|Worth seeing:||for anyone who'll be entranced by the colourful, melliflous puppetry but who won't require much narrative|
|Cast:||Adam Ryan, Sarah Hamilton, Andrew Cullimore, Katie Haygarth|
|Theatre:||Arts Depot Finchley, London|
|Dates:||1st April to 6th April 2017, then touring UK until June|
WHAT’S IT ABOUT?
Three performers and more than seventy puppets bring four of Eric Carle’s children’s favourites to the stage in one show.
First, we meet The Artist Who Painted a Blue Horse – and a red crocodile and green lion, among others.
Then we learn about the gestation of a number of marine species in Mister Seahorse.
Next, we accompany the Very Lonely Firefly, as he looks for fellow fireflies to hang around with.

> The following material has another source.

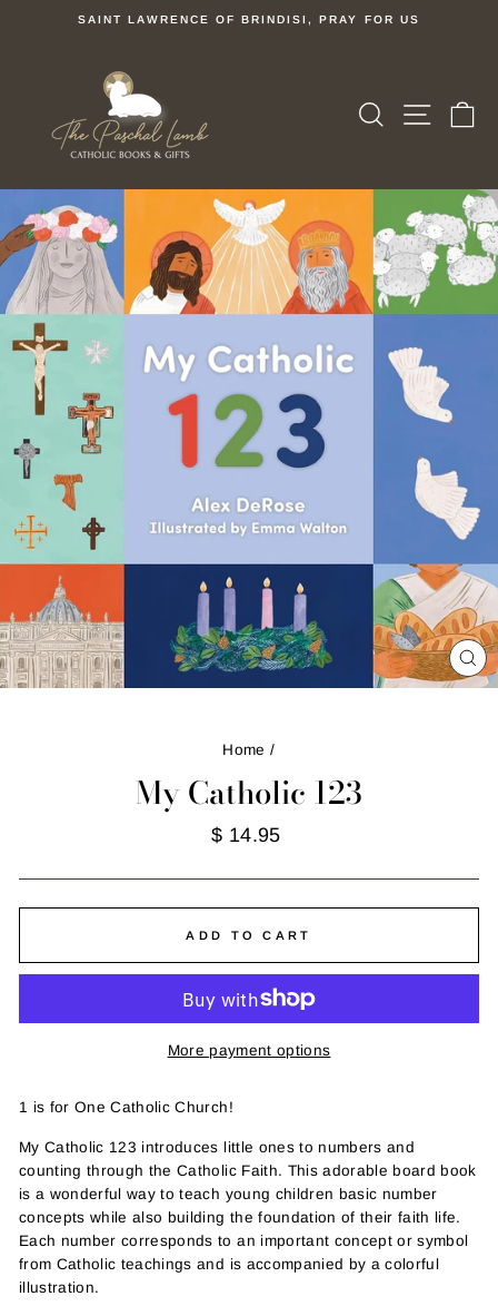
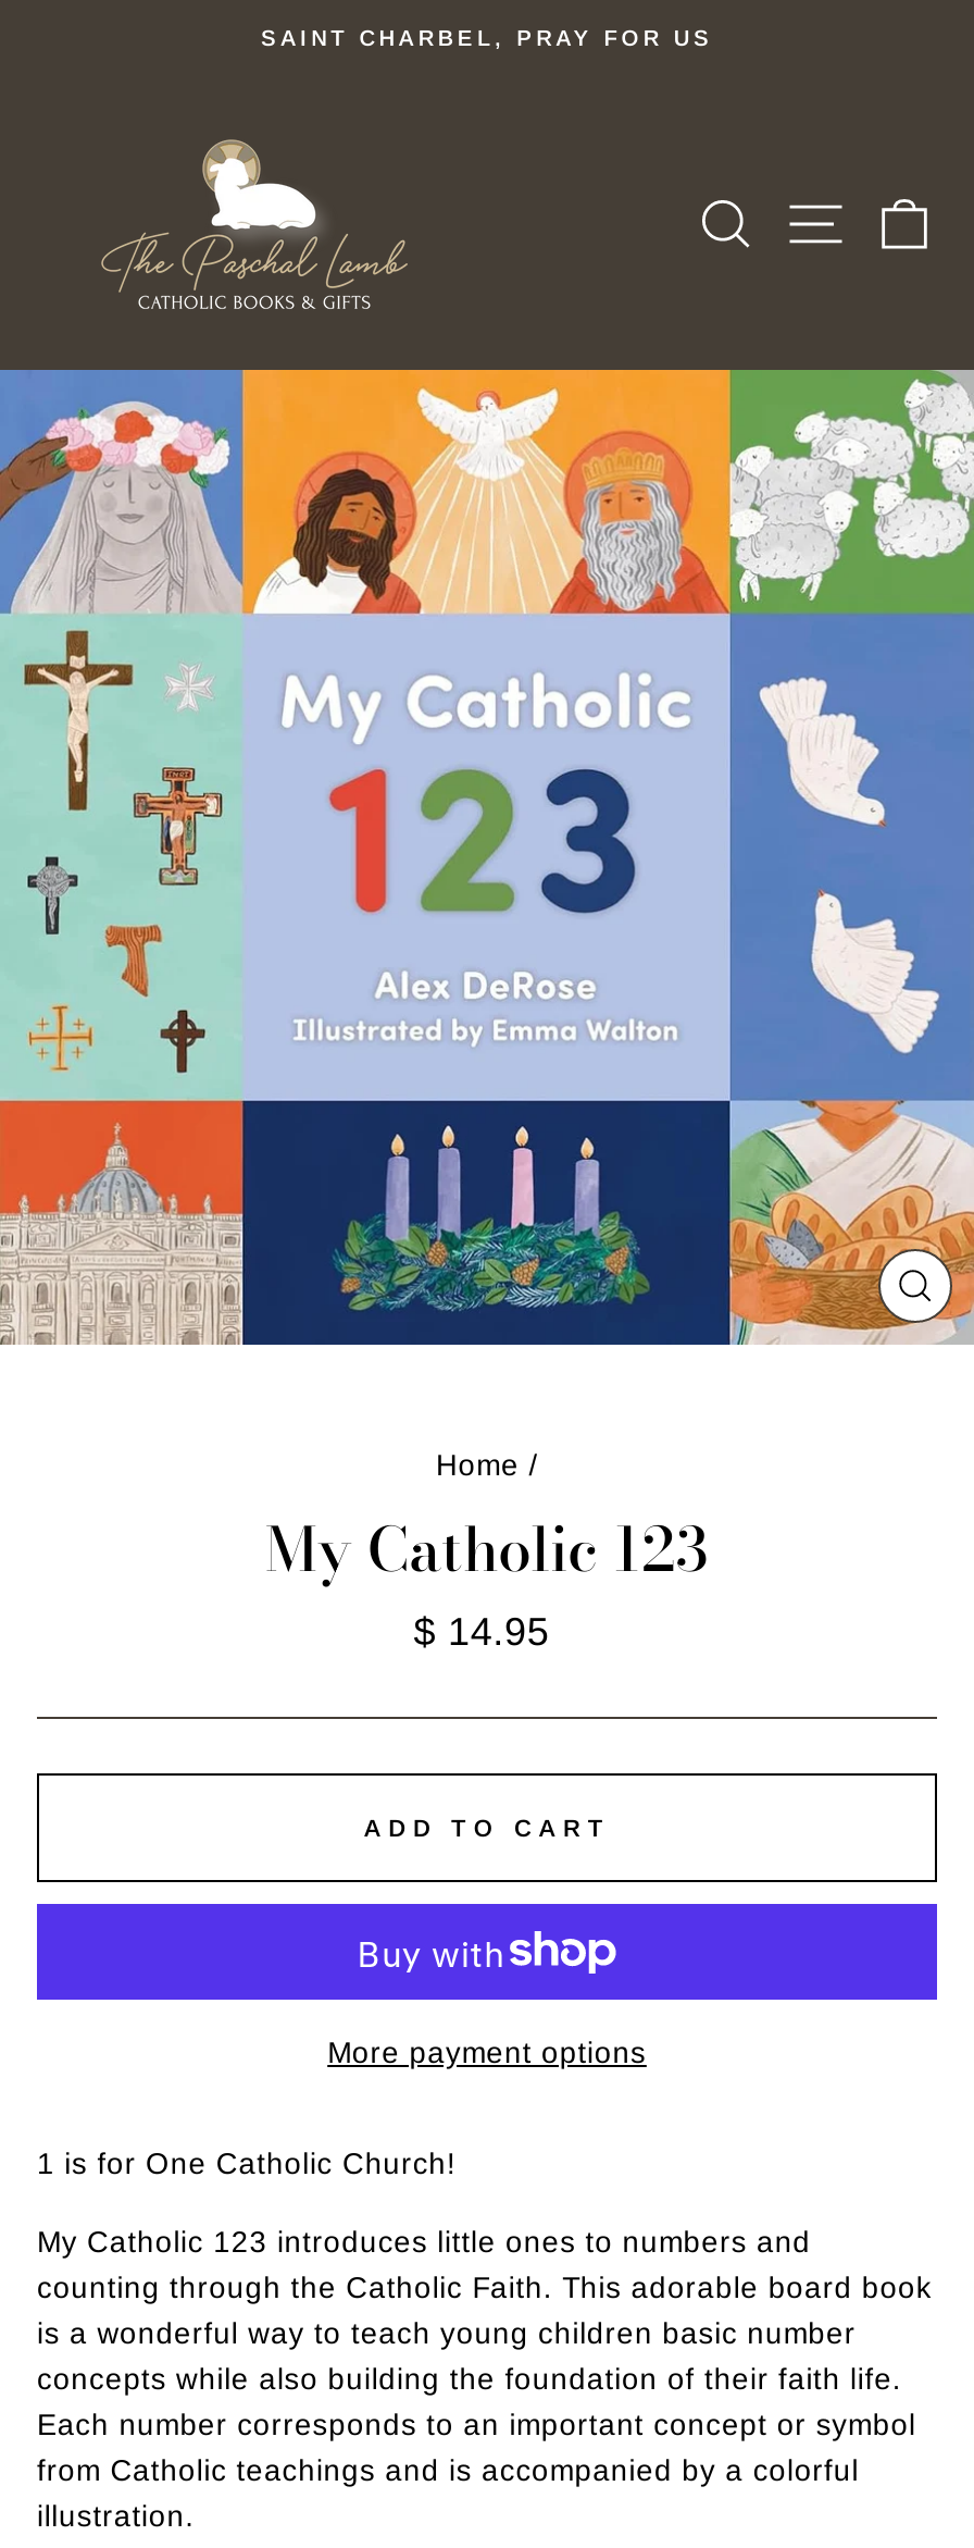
[78,13,420,26] SAINT LAWRENCE OF BRINDISI, PRAY FOR US -> [261,26,713,50] SAINT CHARBEL, PRAY FOR US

Finally, as the title of the show suggests, we spend a week with a Very Hungry Caterpillar, who just can’t eat enough, as he munches through fruit – and pretty much anything else he can find – on his way to becoming – I won’t spoil it for you, if you don’t already know!
WHAT’S IT LIKE?
There’s no doubting that the imaginative staging of this compendium is impressive – from a clever use of the stage, lighting and props to the elegant puppet-work, with animals from seahorses to elephants gloriously parading around in the bold colours that feel like they’ve jumped straight of the page of some of the most popular children’s books.
But unlike some of the other shows that been adapted from children’s favourites, rather than pad out the production with songs or additions to the script, the show’s creator Jonathan Rockefeller has filled the hour-long running time by combining a number of books and sticking more rigidly to the source material.
That would be fine, except that the source material isn’t particularly engaging on any textual level. There are no stories and the characters are archetypal animals, following nature’s inevitable path, rather than taking any kind of adventure or travelling on a particularly challenging journey. And the language itself is basic and lacks the rhyme or rhythm of many comparable shows. This, then, is more of a comment about the source material than the production.
The first of the books is the least engaging, with the production being little more than a painter painting things – but it’s this segment where the puppetry is the strongest and most elegant.
The next two have basic plots, but again, the puppets are skilfully brought to life to illustrate the pedestrian narratives.
It was only when the eponymous caterpillar arrived that the audience truly engaged with a plot that would have been more familiar to most and which provided opportunities for the kind of audience participation that allows children to become part of their own imagination.
It’s a treat for the eyes of all ages, but for anyone over older than five, the other senses will be less entertained.